The CBD Ad Hoc Working Group on Protected Areas was scheduled in Montecatini, Italy on June 13 -17th.  A side event co-sponsored by WAMIP was hosted by IUCN/TILCEPA and IIED on 16 June on "Governance, Participation, Equity and Benefit Sharing- Implementing Element 2 of the CBD Programme of Work on Protected Areas".

This event explored key issues concerning the implementation of element 2 of the Programme of Work on Protected areas.  The event also illustrated and distributed relevant guidelines, manuals, and collections of case examples produced by IUCN, IIED and other organizations, including tools specifically designed for the implementation of element 2 of the Programme of Work on Protected Areas.

For more information please view the relevant PDF flyer.
Summary description of the side event

Global Pastoralist Gathering, Ethiopia, 27-31 January 2005

From 27th - 31st January 2005, pastoralist groups from the Americas, Africa, Europe and Asia gathered in a pastoralist area of Turmi, Ethiopia in East Africa.
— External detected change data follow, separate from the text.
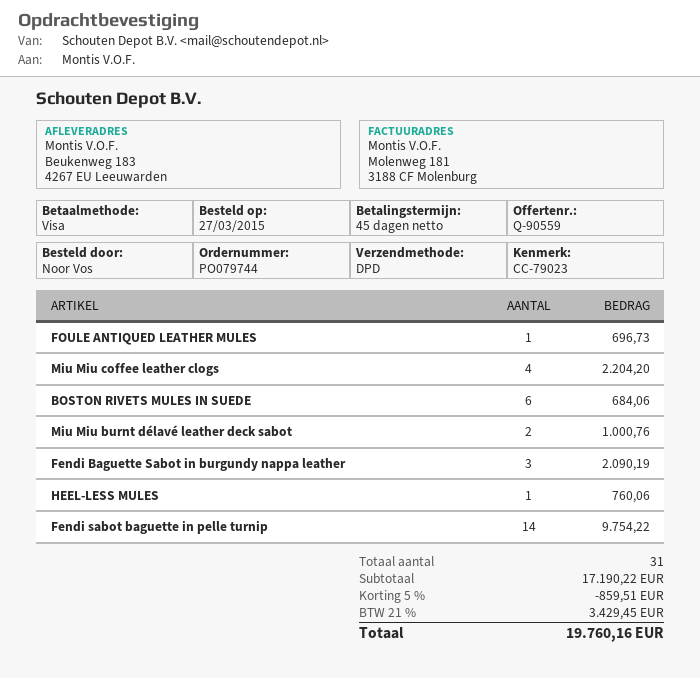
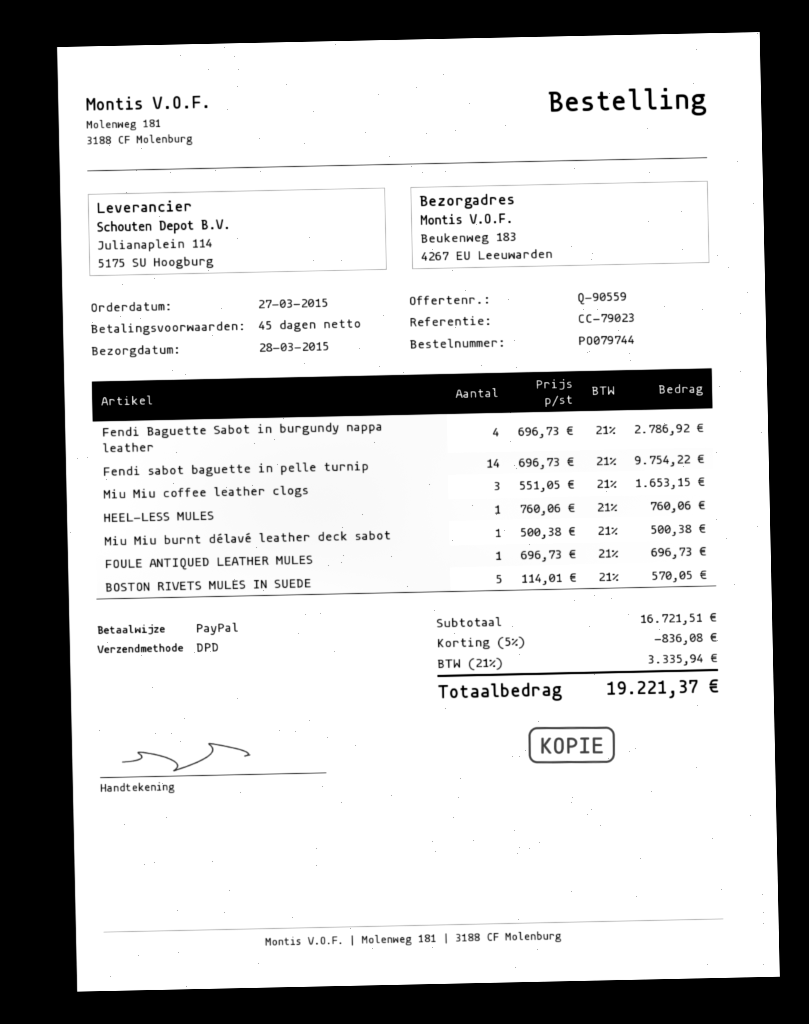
payment method: Visa -> PayPal
Miu Miu coffee leather clogs: 4 for 2204.20 -> 3 for 1653.15
BOSTON RIVETS MULES IN SUEDE: 6 for 684.06 -> 5 for 570.05
Miu Miu burnt délavé leather deck sabot: 2 for 1000.76 -> 1 for 500.38
Fendi Baguette Sabot in burgundy nappa leather: 3 for 2090.19 -> 4 for 2786.92
subtotal: 17190.22 -> 16721.51
discount: 5% = 859.51 -> 5% = 836.08
tax: 21% = 3429.45 -> 21% = 3335.94
total: 19760.16 -> 19221.37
About 120 people attended, the majority of whom were pastoralists who wished to meet other pastoralists, and who are interested to find and exchange new ways of negotiating an improved deal for pastoralists.

WAMIP Activities at the Global Pastoral Gathering

Further information on the Global Pastoralist Gathering


WAMIP at the 3rd IUCN World Conservation Congress, Bangkok, November 2004

 

Members of the World Alliance of Mobile Indigenous Peoples organised a workshop titled "Mobility Livelihoods and Conservation" on Friday November 19 at the 3rd IUCN World Conservation Congress in Bangkok. 

 

 

Presentations highlighted the conservation benefits of mobility and the environmental and cultural impacts of forced sedentarisation.  Common themes of the presentations by mobile indigenous peoples included:

  • Traditional ways of life are healthier and better for the land than regimes imposed on them in recent decades by national governments, and are spiritually and culturally rewarding; 

  • These traditional ways of life have come under threat, leading to unsustainable land use and decreasing health and resulting also in loss of culture;

  • Inappropriate government educational and land use regimes are part of the problem. Restoration of traditional land use systems or customary rights may be part of the solutions;

  • Mobile indigenous peoples should be free to decide for themselves how they will adapt and change, and their ways of life should be respected and protected.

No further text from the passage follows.